So when is it OK to use passive voice?
Passive voice is useful and necessary when you don't know who is acting, when what was done is more important than who did it, and when you want to speed up the narrative.
When you don't know who is acting:
A fern was crushed. The tracker stooped down to inspect it.
Who crushed the fern? The tracker doesn’t know because he wasn't there when it happened, so he can't tell us.
When what was done is more important than who did it:
The Gingerbread Man was killed today,
He'll be desperately missed.
Never again will he run away,
Or be hugged, or petted, or kissed.
What is important is that the beloved Gingerbread Man has died. It doesn't matter how.
Later. . .later dazed people will be able to think again. Then they will ask, "Who killed the Gingerbread Man?" But at first all they can take in is that their Gingerbread Man is dead.
If we give too many details right away, those details will be lost, because at the time of great emotion, readers can't take everything in. So, if you have a traumatic event in you novel, try writing it in passive voice at first and then feeding in the details about who did what later. And see if the passive accounting doesn't actually make the whole event more powerful than an active reporting of the event.
When it doesn't matter who was acting and you want to speed the story so the readers feel like they are making progress:
Usually passive writing slows the pace. But sometimes, I think, it speeds the pace and adds variety to scenes that would otherwise plod along.
Half an hour later the winter boots and backpacks were tied to the corners of the tiny raft with rope Mr. Habakkuk had grudgingly provided. Nate was tethered to one backpack, Connie to the other, and the two parkas were spread across the top of the raft making a soft seat for Habakkuk.
That whole paragraph is a passive summary of what happened in a half hour. To tell it actively wouldn't take more than a paragraph, so why use the passive voice? Because an active paragraph here actually slows the story down.
Mr. Habbakkuk conjured up rope for the kids to use. Nate tied the winter boots and the two backpacks to the corners of the tiny raft and then he tethered himself to the one backpack and Connie to the other. After that, he and Connie spread their parkas across the top of the raft, making a soft seat for Mr. Habakkuk.
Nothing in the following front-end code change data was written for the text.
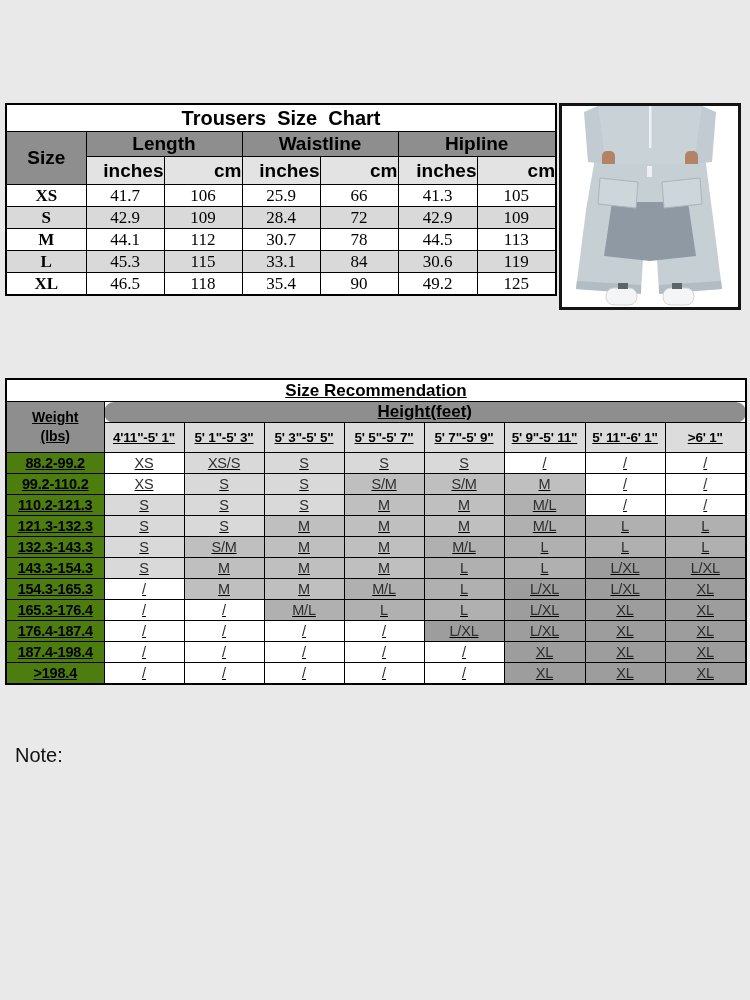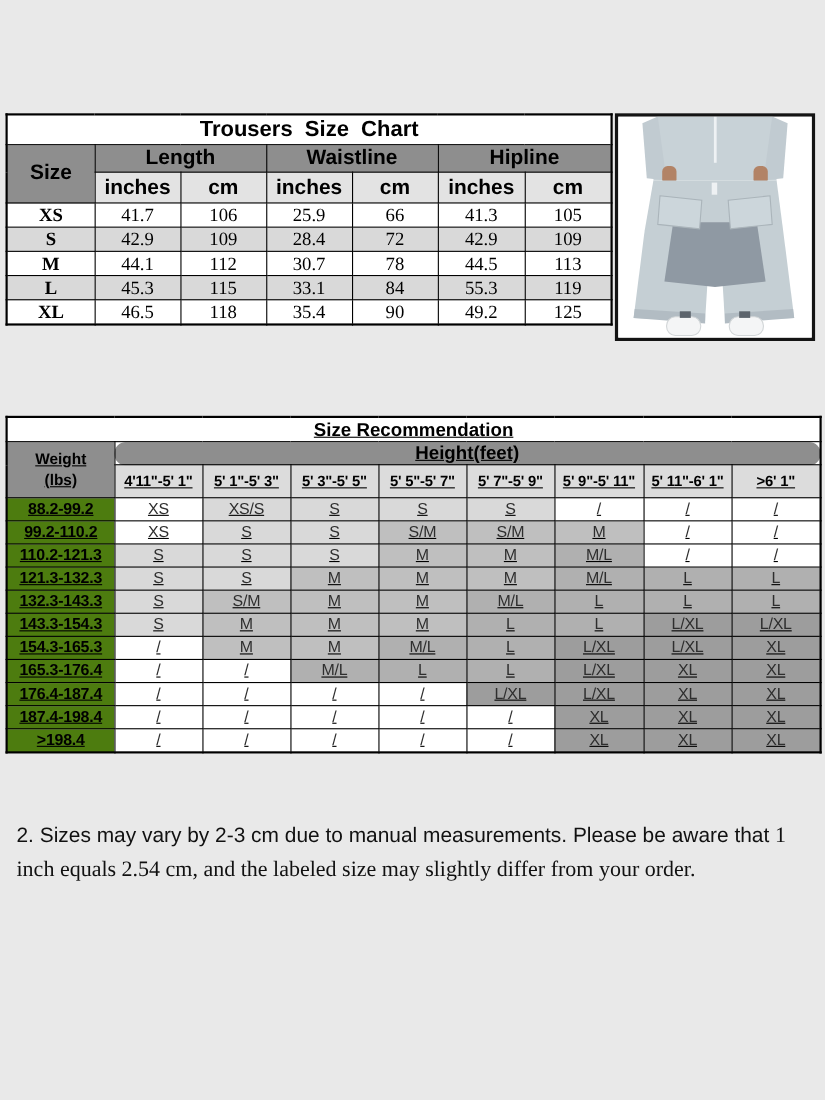--- a/index.html
+++ b/index.html
@@ -19,7 +19,7 @@
   .t1-title{height:26px;font-size:20px;font-weight:bold;white-space:pre;background:#fff;}
   .hdr{background:var(--header_gray,#8e8e8e);font-weight:bold;}
   .t1-group th{height:24px;font-size:19px;}
-  .t1-units th{height:27px;font-size:19px;font-weight:bold;background:var(--subheader_light,#e3e3e3);}
+  .t1-units th{height:27px;font-size:19px;font-weight:bold;background:var(--subheader_light,#e3e3e3);text-align:right;}
   .t1 tbody td{height:21px;font-family:"Liberation Serif",serif;font-size:17px;}
   .t1 tbody td.size-label{font-weight:bold;}
   .t1 tbody tr.alt{background:var(--row_alt,#d9d9d9);}

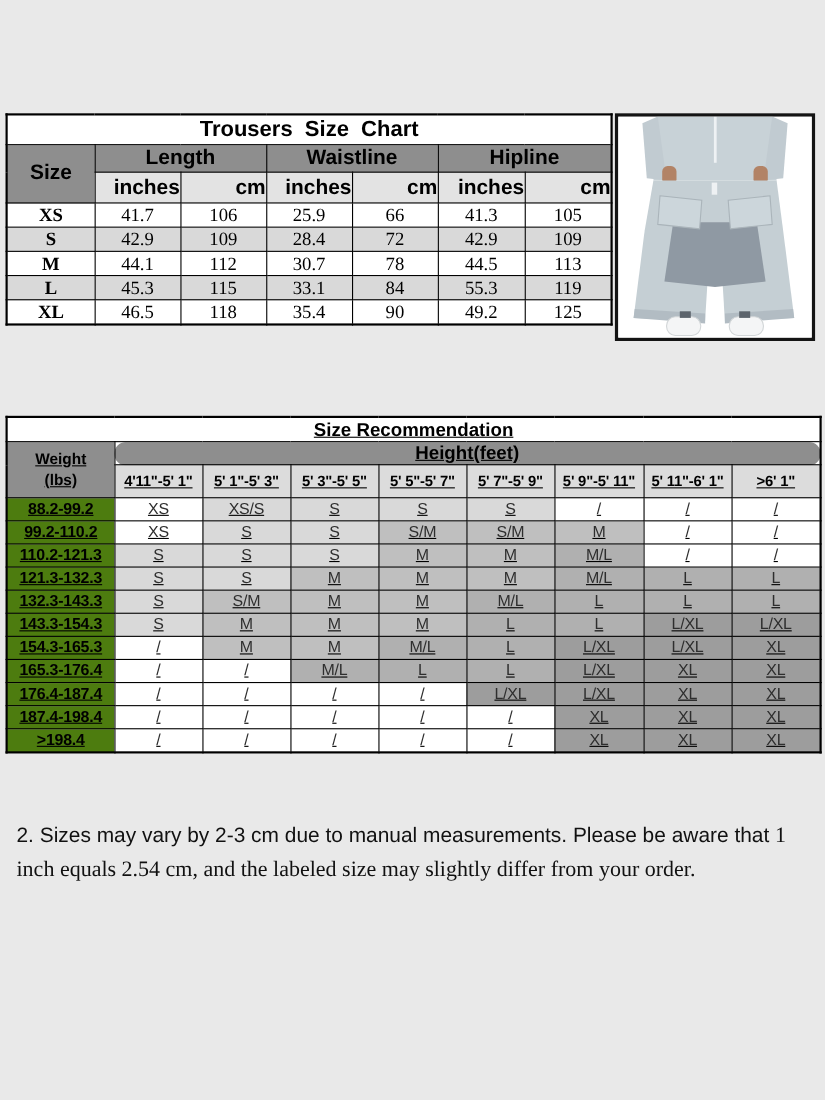--- a/index.html
+++ b/index.html
@@ -118,7 +118,7 @@
             <td>115</td>
             <td>33.1</td>
             <td>84</td>
-            <td>55.3</td>
+            <td>30.6</td>
             <td>119</td>
           </tr>
           <tr>

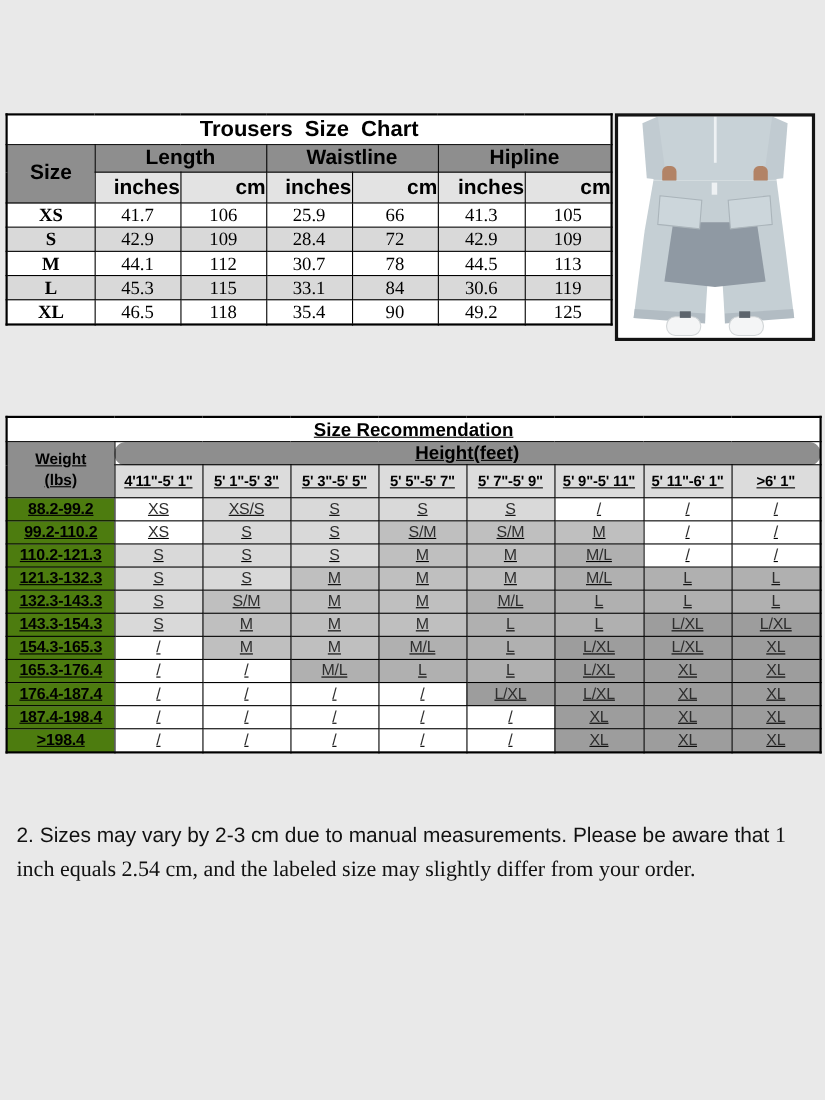--- a/index.html
+++ b/index.html
@@ -329,6 +329,7 @@
   </table>
 
   <div class="notes">
+    <div class="note-title">Note:</div>
     <p class="note"><span>2. Sizes may vary by 2-3 cm due to manual measurements. Please be aware that</span> <span class="serif">1 inch equals 2.54 cm, and the labeled size may slightly differ from your order.</span></p>
   </div>
 

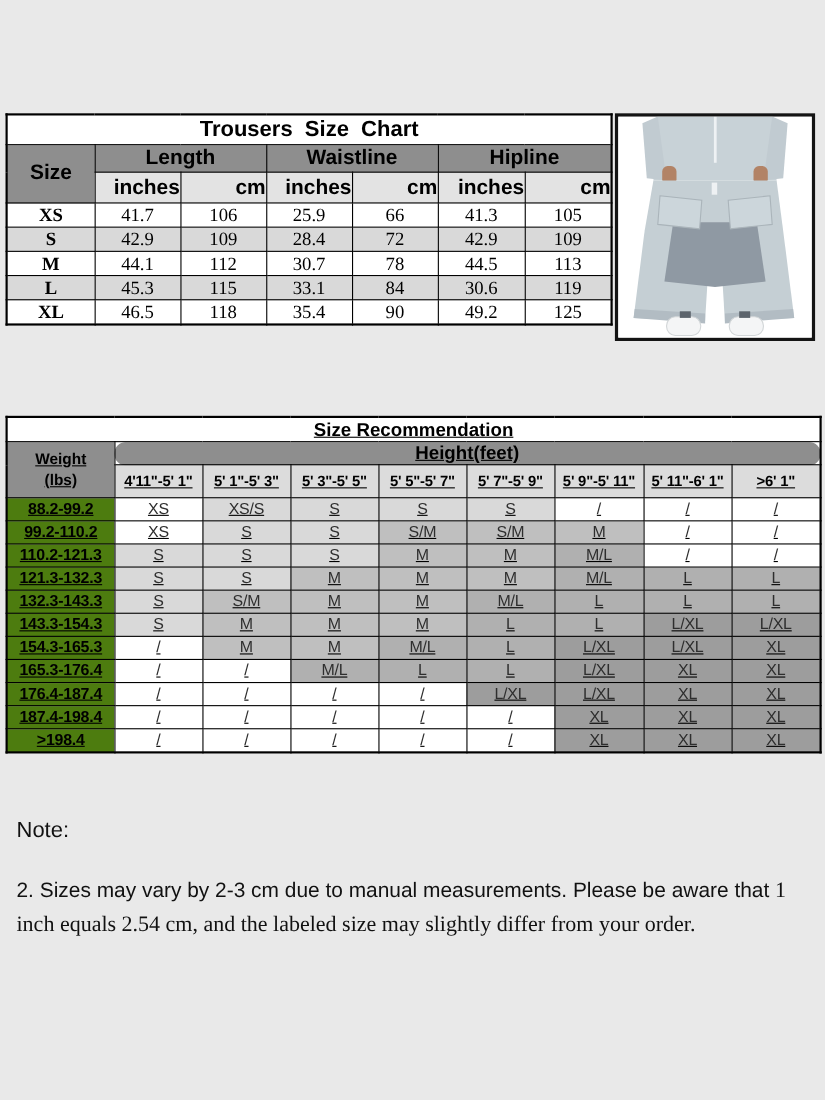--- a/index.html
+++ b/index.html
@@ -330,7 +330,6 @@
 
   <div class="notes">
     <div class="note-title">Note:</div>
-    <p class="note"><span>2. Sizes may vary by 2-3 cm due to manual measurements. Please be aware that</span> <span class="serif">1 inch equals 2.54 cm, and the labeled size may slightly differ from your order.</span></p>
   </div>
 
 </div>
The first paragraph is 53 words and the second 61. So why do I think the passive is better in this instance? Because in the first paragraph the reader sees that a half an hour has passed and junk has been accomplished. It gives the feeling of speed. The second paragraph slows things down as we watch an actor perform each uninteresting task. And since there is no reason the reader needs to know who does what here, it's fine to leave the actor out of the picture.
So go ahead and try the passive voice sometimes.
It may serve as a nice change-up for your manuscript.